* **Exercise goal**
Within the entries below, find the portion that opens with the line containing "border: 4px solid" and closes with the line containing "gap: 47px ->". Retype that portion exactly and only.

* **Provided material**
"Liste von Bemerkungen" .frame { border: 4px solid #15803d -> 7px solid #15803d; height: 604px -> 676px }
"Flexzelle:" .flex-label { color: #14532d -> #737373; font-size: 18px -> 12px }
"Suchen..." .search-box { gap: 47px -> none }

* * *

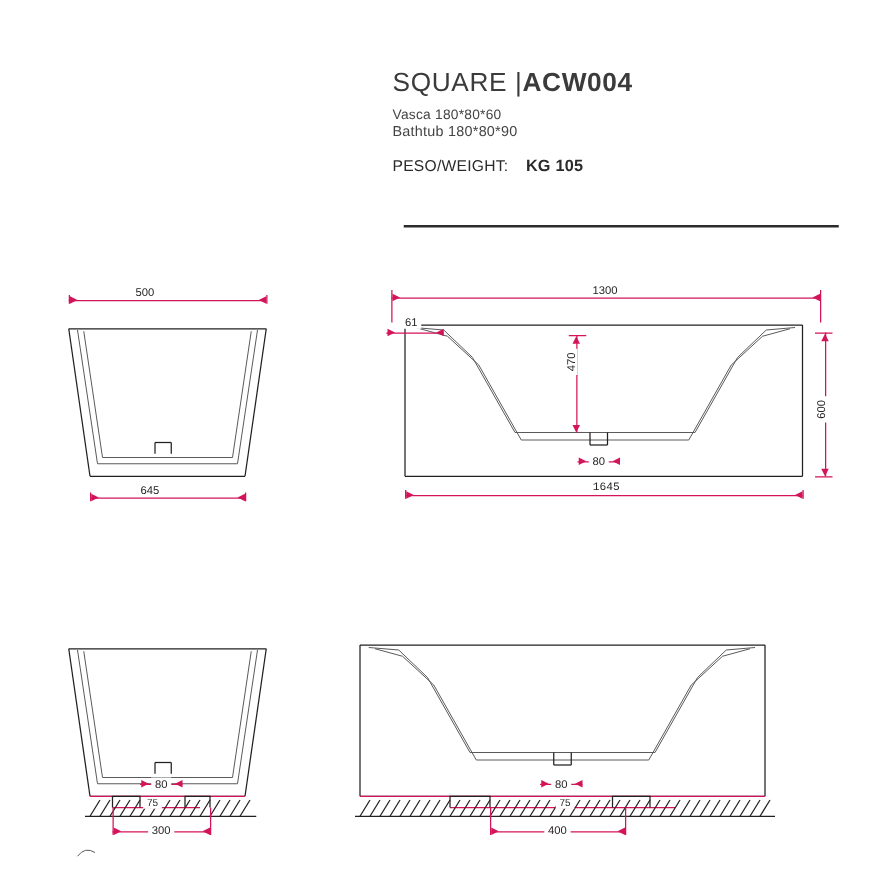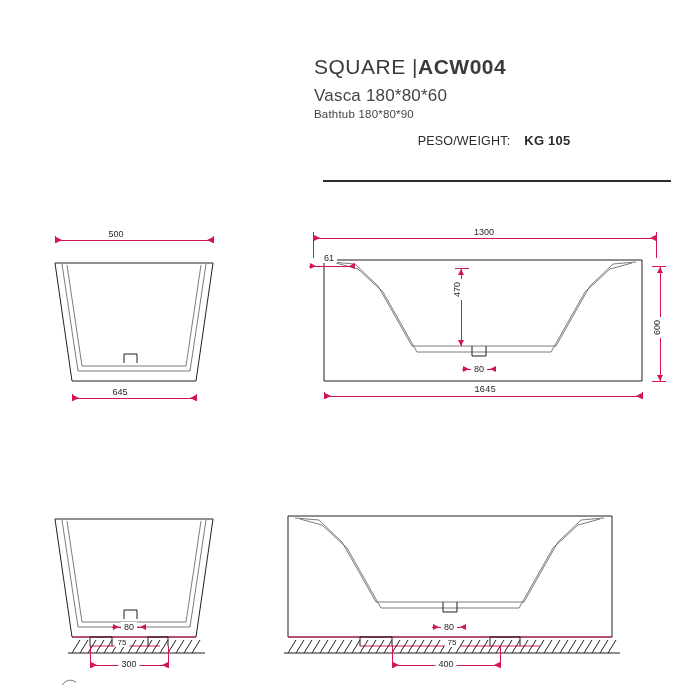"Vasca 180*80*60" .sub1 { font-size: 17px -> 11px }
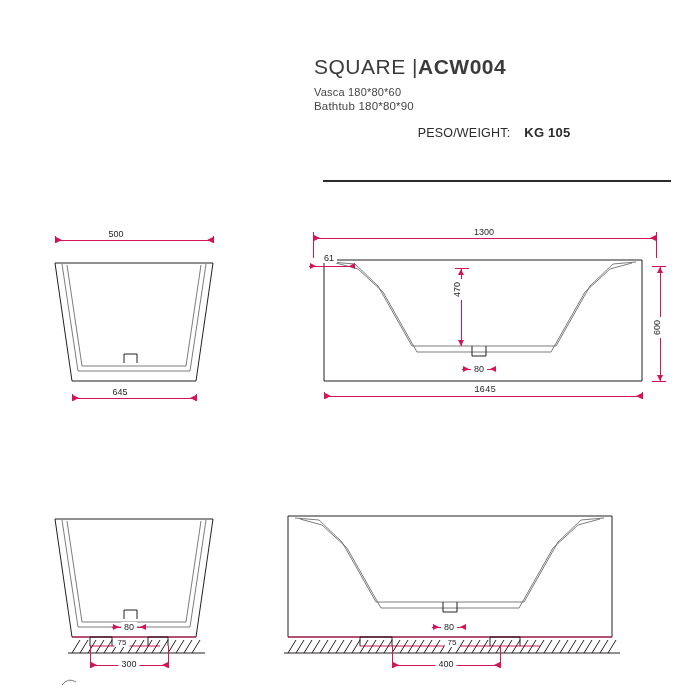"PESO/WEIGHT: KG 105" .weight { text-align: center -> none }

* **Written response**
"Liste von Bemerkungen" .frame { border: 4px solid #15803d -> 7px solid #15803d; height: 604px -> 676px }
"Flexzelle:" .flex-label { color: #14532d -> #737373; font-size: 18px -> 12px }
"Suchen..." .search-box { gap: 47px -> none }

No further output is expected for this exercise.